Structured diff data:
══════════
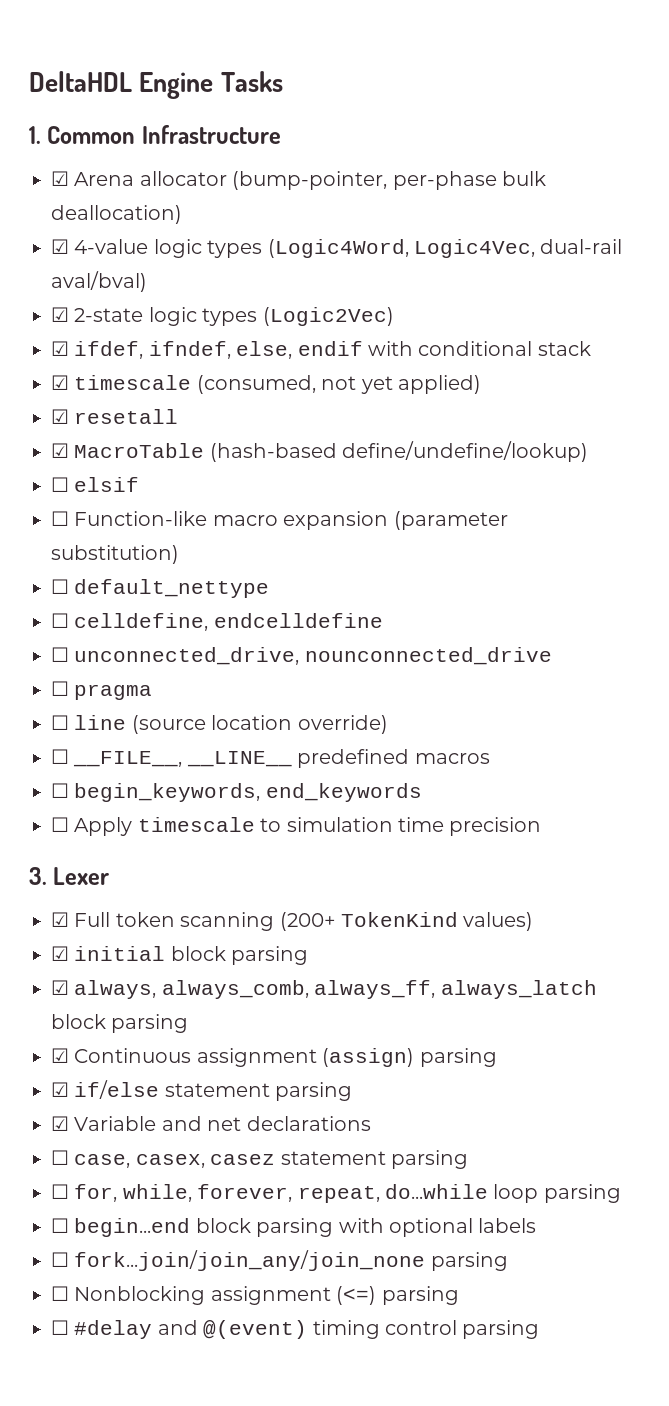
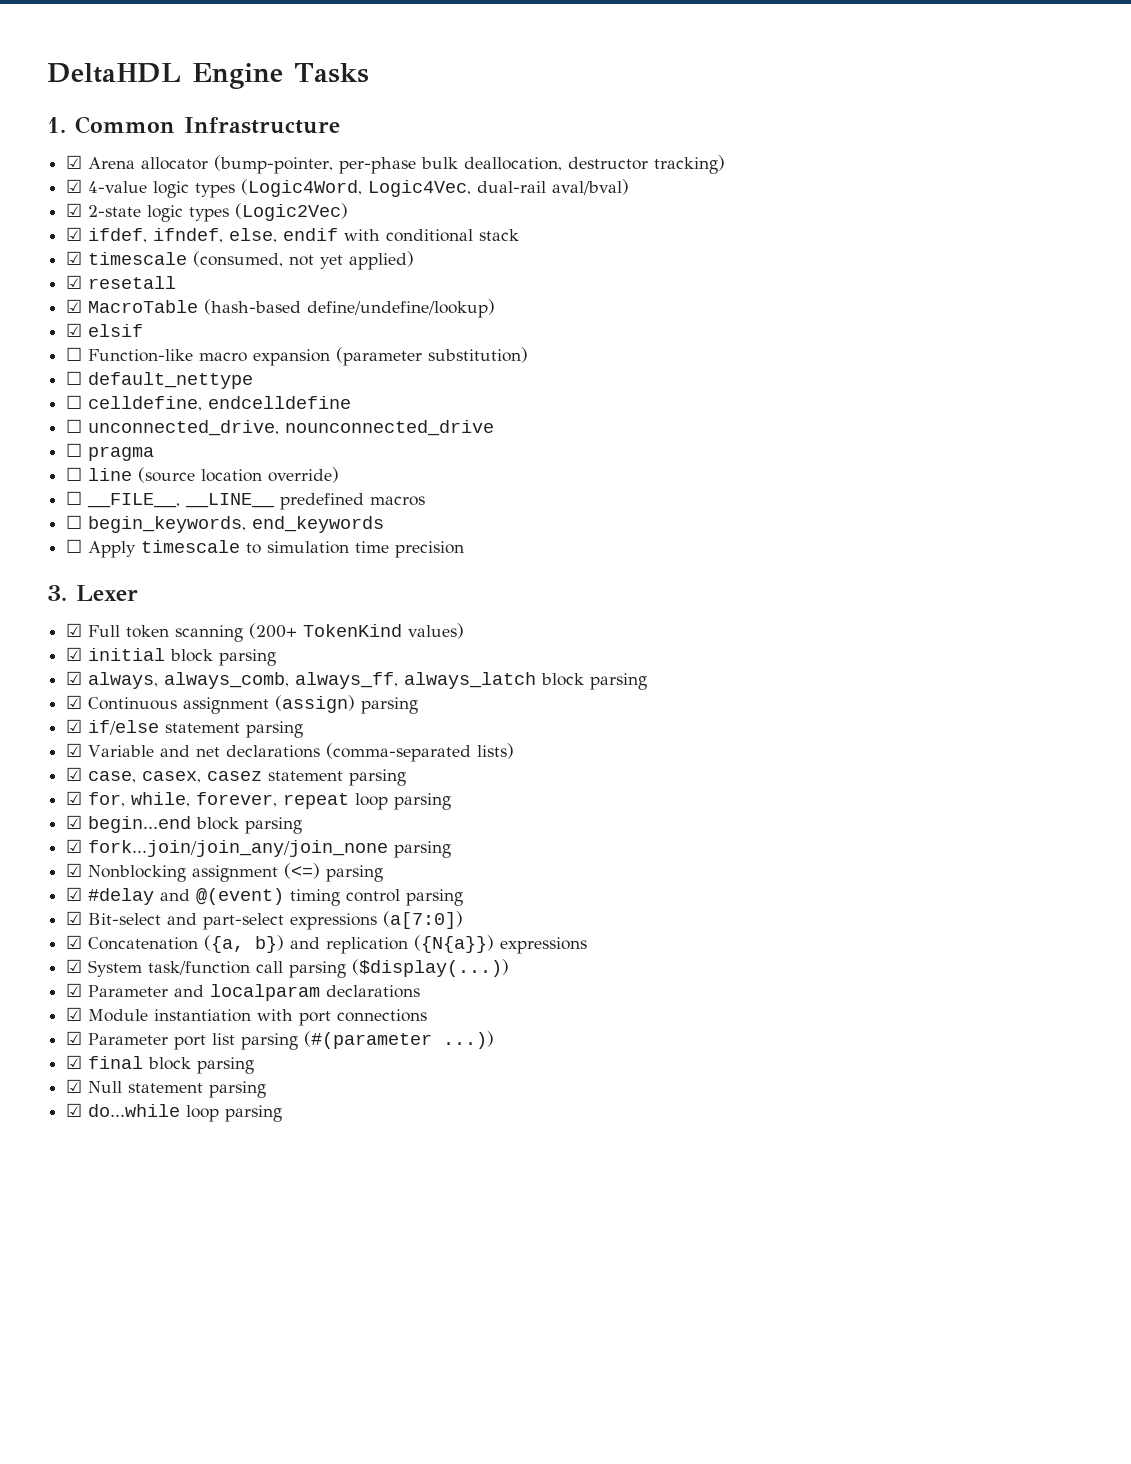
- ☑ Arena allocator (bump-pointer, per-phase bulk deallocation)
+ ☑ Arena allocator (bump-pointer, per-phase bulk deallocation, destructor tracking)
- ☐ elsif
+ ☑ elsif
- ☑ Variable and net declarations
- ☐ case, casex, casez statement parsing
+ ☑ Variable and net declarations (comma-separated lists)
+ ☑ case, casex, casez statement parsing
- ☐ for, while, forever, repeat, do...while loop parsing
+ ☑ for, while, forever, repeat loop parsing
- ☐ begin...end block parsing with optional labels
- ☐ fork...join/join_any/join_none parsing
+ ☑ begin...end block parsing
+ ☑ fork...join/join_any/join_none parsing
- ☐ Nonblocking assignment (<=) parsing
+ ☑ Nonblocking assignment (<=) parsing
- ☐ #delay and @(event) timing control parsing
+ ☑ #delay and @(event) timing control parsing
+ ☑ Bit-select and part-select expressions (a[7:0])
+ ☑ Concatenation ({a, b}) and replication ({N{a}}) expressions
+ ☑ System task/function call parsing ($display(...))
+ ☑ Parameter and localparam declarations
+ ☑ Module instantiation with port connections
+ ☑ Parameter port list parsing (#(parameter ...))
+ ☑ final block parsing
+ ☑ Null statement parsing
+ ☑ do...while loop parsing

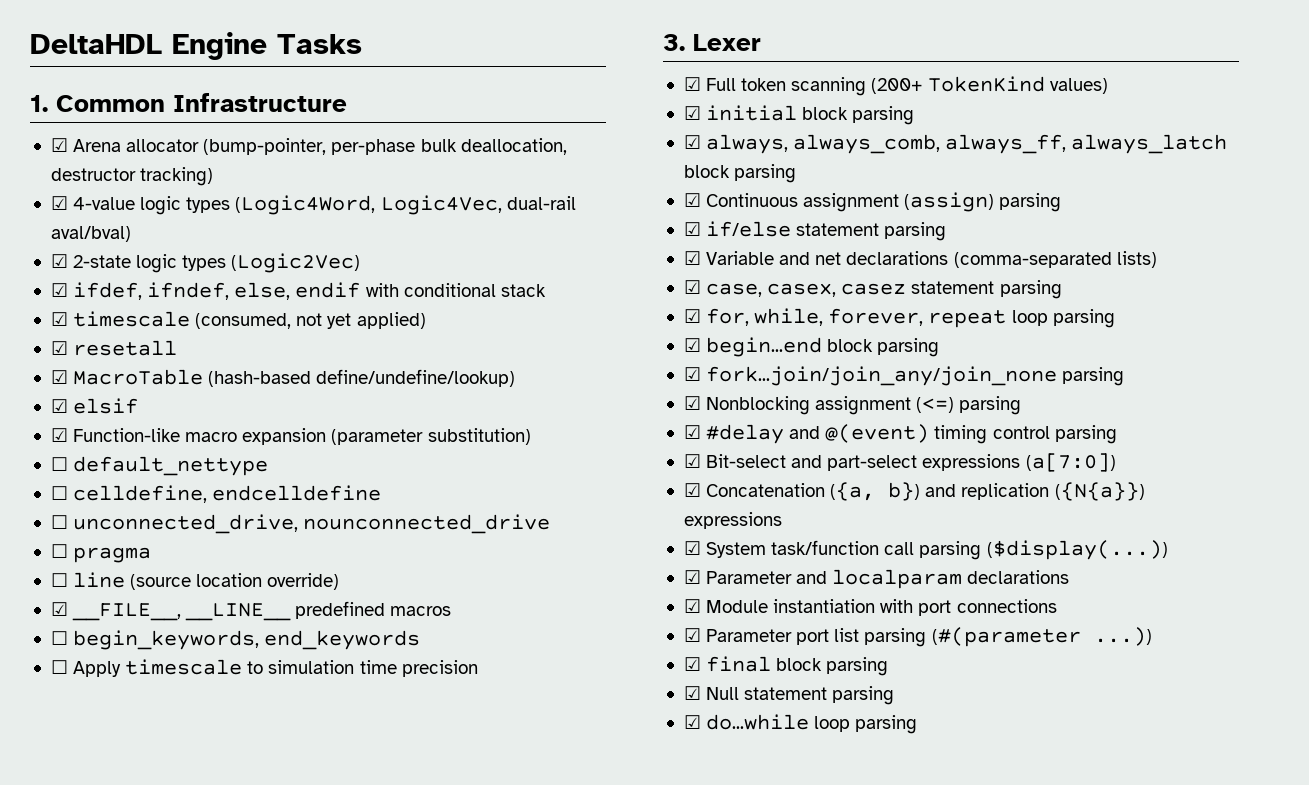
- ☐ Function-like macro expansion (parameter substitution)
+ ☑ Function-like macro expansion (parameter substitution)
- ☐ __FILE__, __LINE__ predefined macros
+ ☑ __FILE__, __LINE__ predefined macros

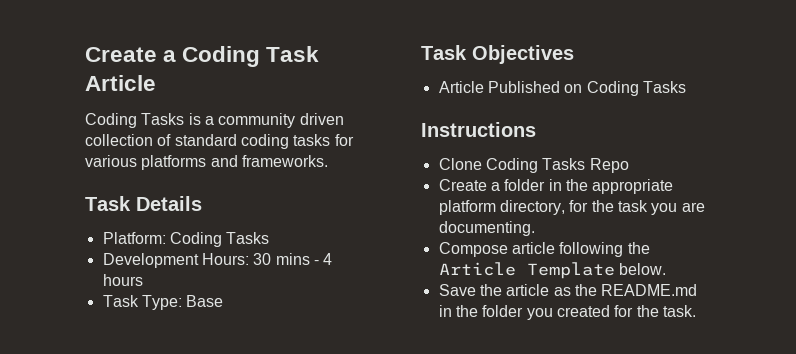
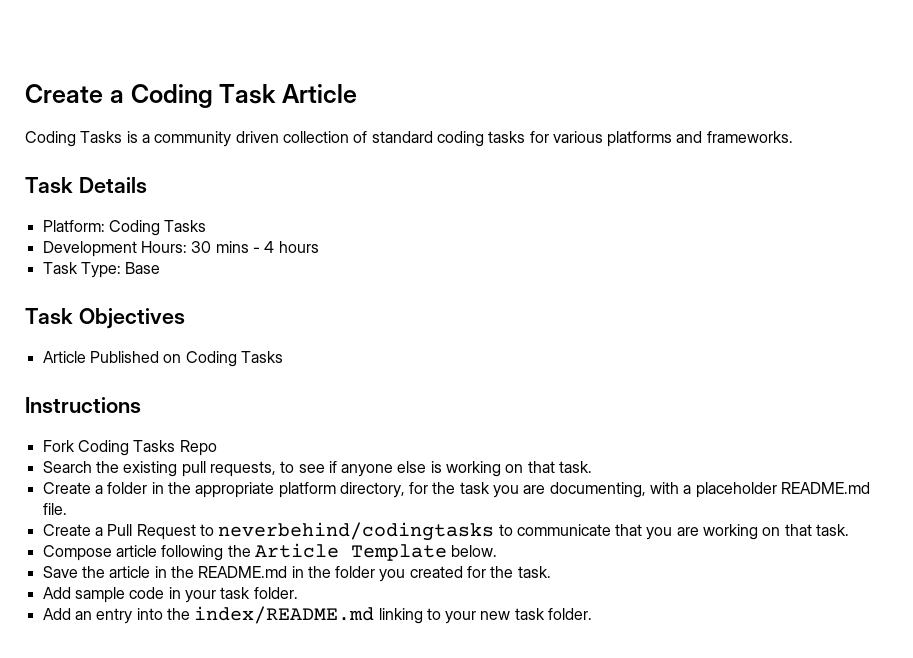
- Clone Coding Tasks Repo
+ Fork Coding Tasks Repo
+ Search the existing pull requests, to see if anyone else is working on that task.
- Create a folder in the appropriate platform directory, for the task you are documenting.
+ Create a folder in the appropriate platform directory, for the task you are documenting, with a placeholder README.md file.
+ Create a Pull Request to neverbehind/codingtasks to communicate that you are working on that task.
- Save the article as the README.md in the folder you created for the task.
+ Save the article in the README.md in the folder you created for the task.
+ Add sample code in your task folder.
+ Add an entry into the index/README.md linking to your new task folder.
══════════
■ **Work task**:
Without the images, output all the entries exactly as they stand.

■ **Answer box**:
- ☑ Arena allocator (bump-pointer, per-phase bulk deallocation)
+ ☑ Arena allocator (bump-pointer, per-phase bulk deallocation, destructor tracking)
- ☐ elsif
+ ☑ elsif
- ☑ Variable and net declarations
- ☐ case, casex, casez statement parsing
+ ☑ Variable and net declarations (comma-separated lists)
+ ☑ case, casex, casez statement parsing
- ☐ for, while, forever, repeat, do...while loop parsing
+ ☑ for, while, forever, repeat loop parsing
- ☐ begin...end block parsing with optional labels
- ☐ fork...join/join_any/join_none parsing
+ ☑ begin...end block parsing
+ ☑ fork...join/join_any/join_none parsing
- ☐ Nonblocking assignment (<=) parsing
+ ☑ Nonblocking assignment (<=) parsing
- ☐ #delay and @(event) timing control parsing
+ ☑ #delay and @(event) timing control parsing
+ ☑ Bit-select and part-select expressions (a[7:0])
+ ☑ Concatenation ({a, b}) and replication ({N{a}}) expressions
+ ☑ System task/function call parsing ($display(...))
+ ☑ Parameter and localparam declarations
+ ☑ Module instantiation with port connections
+ ☑ Parameter port list parsing (#(parameter ...))
+ ☑ final block parsing
+ ☑ Null statement parsing
+ ☑ do...while loop parsing

- ☐ Function-like macro expansion (parameter substitution)
+ ☑ Function-like macro expansion (parameter substitution)
- ☐ __FILE__, __LINE__ predefined macros
+ ☑ __FILE__, __LINE__ predefined macros

- Clone Coding Tasks Repo
+ Fork Coding Tasks Repo
+ Search the existing pull requests, to see if anyone else is working on that task.
- Create a folder in the appropriate platform directory, for the task you are documenting.
+ Create a folder in the appropriate platform directory, for the task you are documenting, with a placeholder README.md file.
+ Create a Pull Request to neverbehind/codingtasks to communicate that you are working on that task.
- Save the article as the README.md in the folder you created for the task.
+ Save the article in the README.md in the folder you created for the task.
+ Add sample code in your task folder.
+ Add an entry into the index/README.md linking to your new task folder.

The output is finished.